A interação cara a cara sempre foi absolutamente fundamental para a experiência na loja – uma vantagem que ela teve sobre seu irmão mais novo online. Os compradores online, por outro lado, ficaram isolados. No entanto, eles também querem ajuda e conselhos – 2 em cada 5 (39%) deixaram o site de uma empresa e compraram em outro lugar porque se sentiram sobrecarregados com as opções.
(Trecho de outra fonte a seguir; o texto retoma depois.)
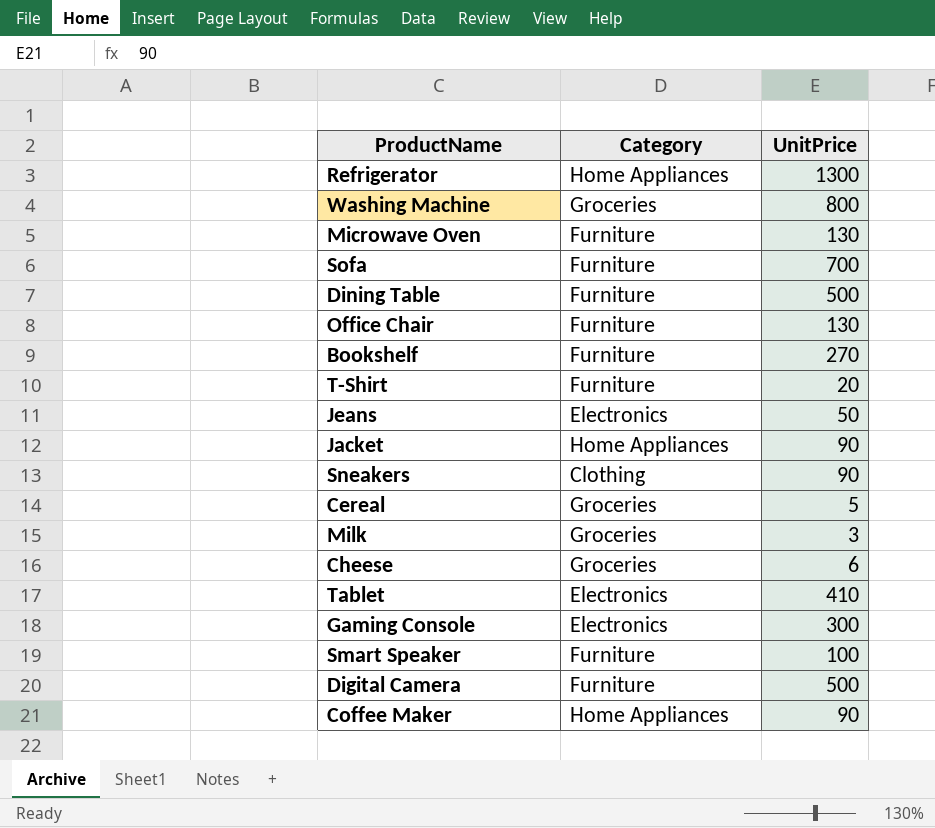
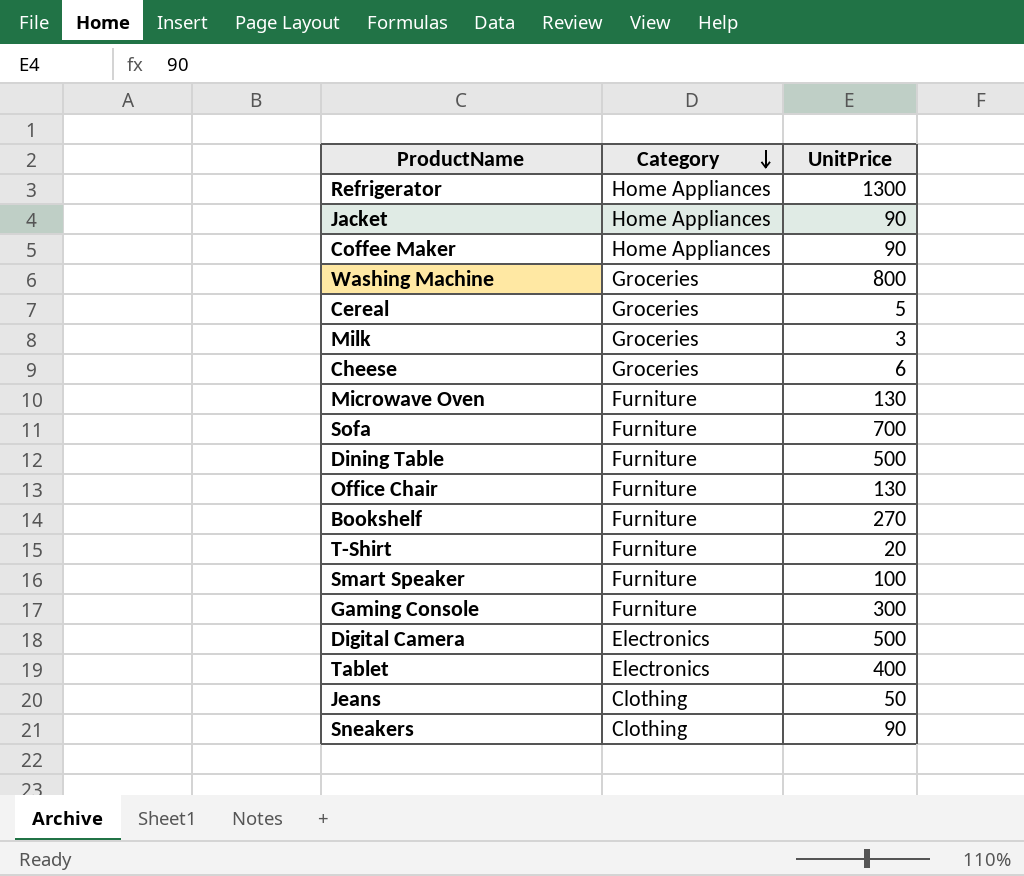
row order: none -> Category descending
Gaming Console | Category: Electronics -> Furniture
Digital Camera | Category: Furniture -> Electronics
Tablet | UnitPrice: 410 -> 400
Jeans | Category: Electronics -> Clothing

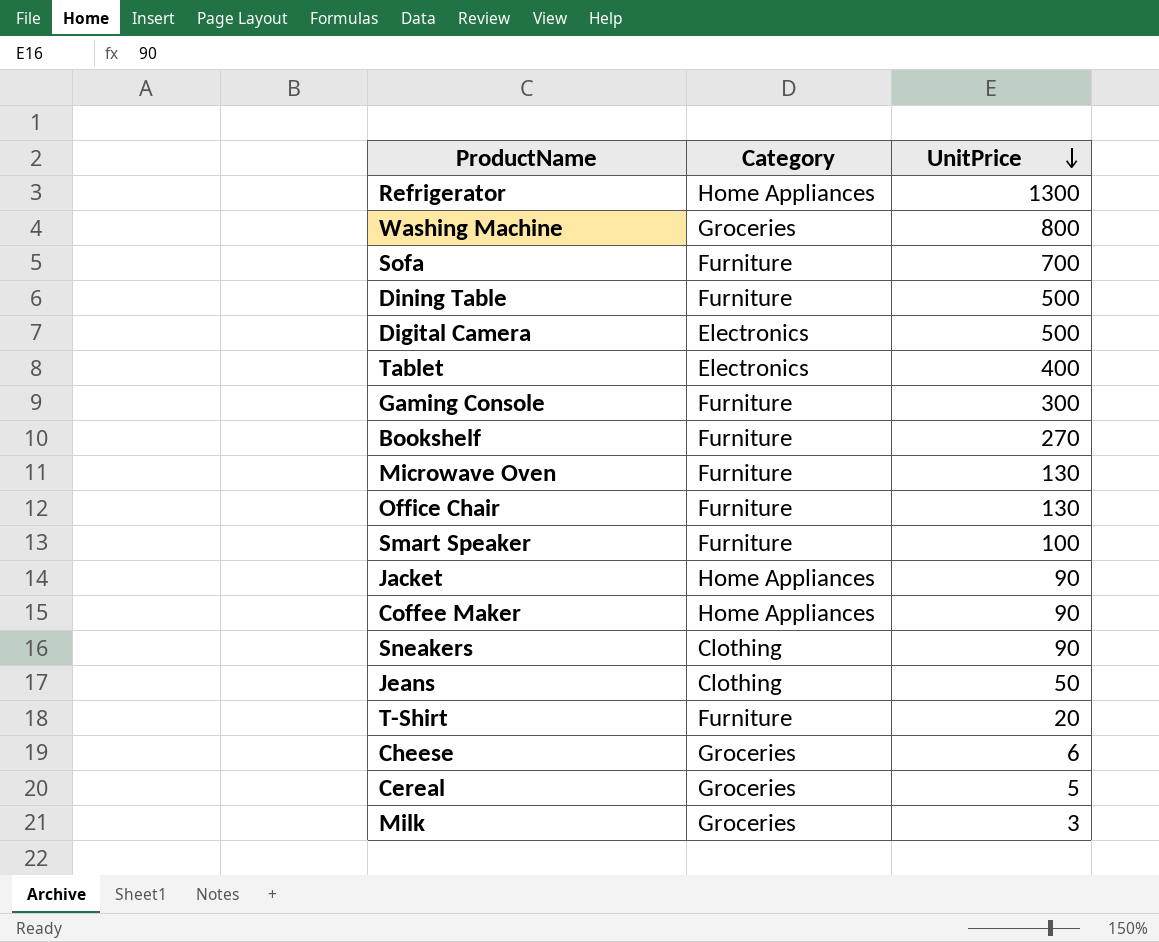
row order: Category descending -> UnitPrice descending

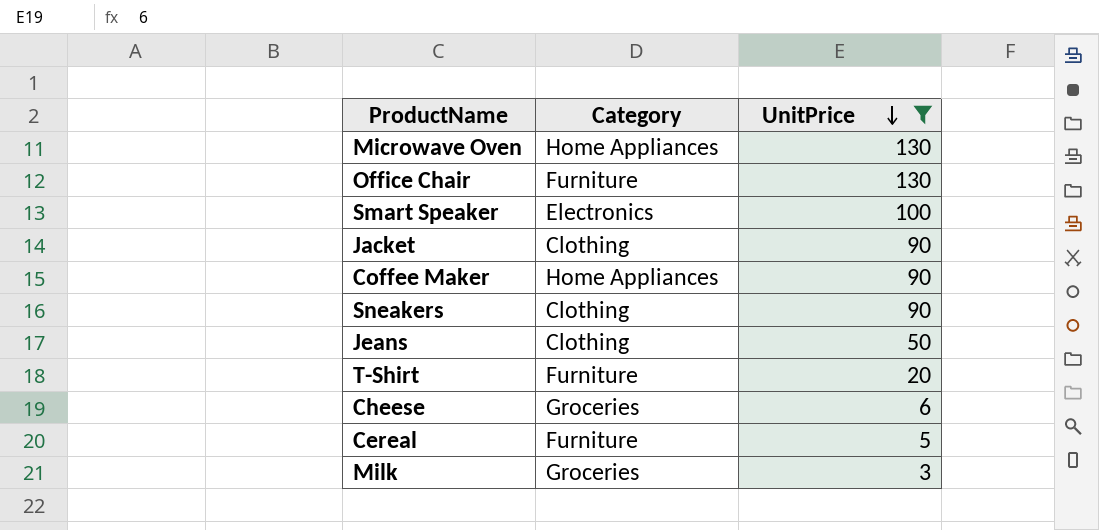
filter: none -> UnitPrice <= 130
Microwave Oven | Category: Furniture -> Home Appliances
Smart Speaker | Category: Furniture -> Electronics
Jacket | Category: Home Appliances -> Clothing
Cereal | Category: Groceries -> Furniture

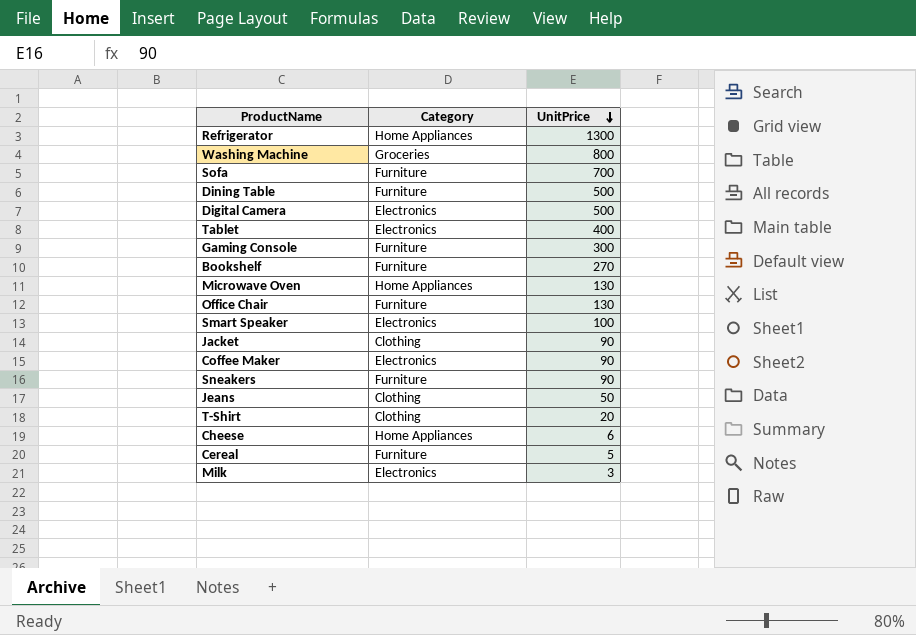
filter: UnitPrice <= 130 -> none
Coffee Maker | Category: Home Appliances -> Electronics
Sneakers | Category: Clothing -> Furniture
T-Shirt | Category: Furniture -> Clothing
Cheese | Category: Groceries -> Home Appliances
Milk | Category: Groceries -> Electronics

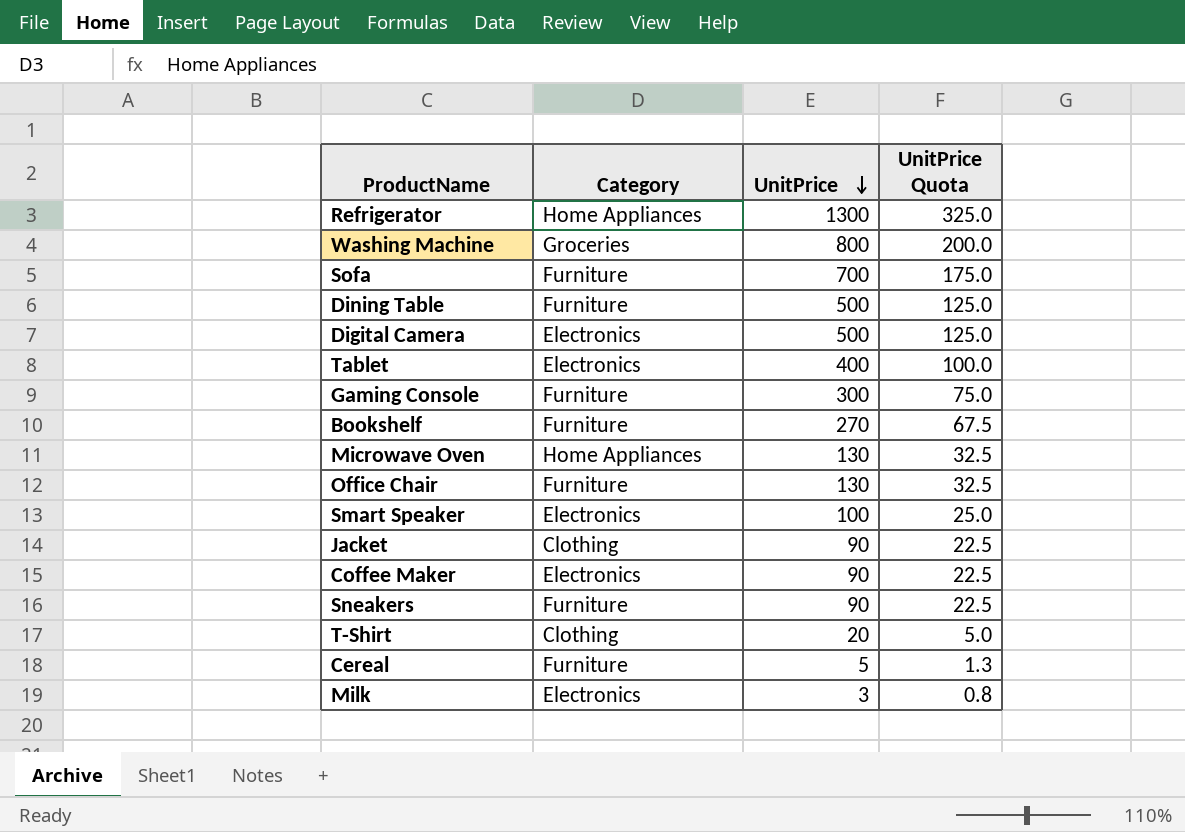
column UnitPrice Quota | formula: none -> [UnitPrice] * 0.25
row Jeans: Clothing | 50 -> none
row Cheese: Home Appliances | 6 -> none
Os recursos de bate-papo ao vivo permitem que os varejistas online repliquem o serviço na loja. Um representante de atendimento ao cliente está sempre à disposição para lidar com qualquer dúvida do cliente, fornecendo o suporte necessário e reduzindo significativamente as chances de abandono do carrinho.
Esses assistentes digitais podem até ser controlados por computador – analisando as necessidades do comprador, fazendo o tipo de pergunta que você recebe de um assistente de loja, aplicando algoritmos para identificar e sugerir produtos adequados em tempo real. Por exemplo, a Mizuno usa um assistente digital para emparelhar os clientes com os tênis de corrida perfeitos.
Embora a realidade aumentada e virtual sejam muitas vezes vistas como tecnologias do futuro, a realidade é que, de acordo com um relatório, 61% dos 1.000 adultos americanos entrevistados disseram que a realidade aumentada influenciou onde eles compram.
Essa tendência aumentará à medida que as marcas encontrarem ainda mais maneiras de usar AR e VR para dar vida aos produtos e criar maneiras sem toque de 'experimentar antes de comprar' - tudo sem que os clientes saiam do conforto de sua própria casa. Na indústria automotiva, concessionárias de carros usados, como a Vroom, já estão adotando a tecnologia VR para ajudar a mostrar sua gama.
Mas essas tecnologias também podem direcionar o foco para nossas próprias casas. Com a percepção espacial que a realidade aumentada oferece, os varejistas de móveis podem ajudar os clientes a encontrar os móveis certos com base no espaço que possuem. O usuário pode traçar como os móveis ficarão, mudando de cor e estilo à medida que avançam. Empresas como Ikea e Amazon já oferecem essas opções, com outros varejistas logo atrás.
O vídeo ganhou vida nos últimos meses, ajudando a conectar as pessoas enquanto elas estão separadas. Ele desempenhou um papel importante na estratégia da varejista de móveis Dufresne, fornecendo uma maneira de conduzir remotamente os produtos.
A realização de orientações ao vivo do produto tem a vantagem de ser conversacional. Em vez de simplesmente ver o que está lá, os compradores podem interagir com os representantes de vendas para fazer perguntas e descobrir informações que podem fazer a diferença entre comprar ou não.
Mesmo quando as lojas finalmente reabrirem, o cenário físico será fundamentalmente diferente. E, sem dúvida, haverá muito mais fechamentos à medida que as lojas com baixo desempenho mordem a poeira.
Os clientes também terão mudado – ficando acostumados a opções remotas, digitais e de baixo toque – mesmo em populações tradicionalmente menos conhecedoras de tecnologia. Os varejistas precisam se preparar para se adaptar e rápido. Embora estejamos entrando em território desconhecido, uma coisa é certa – há mudanças reservadas para o setor de varejo.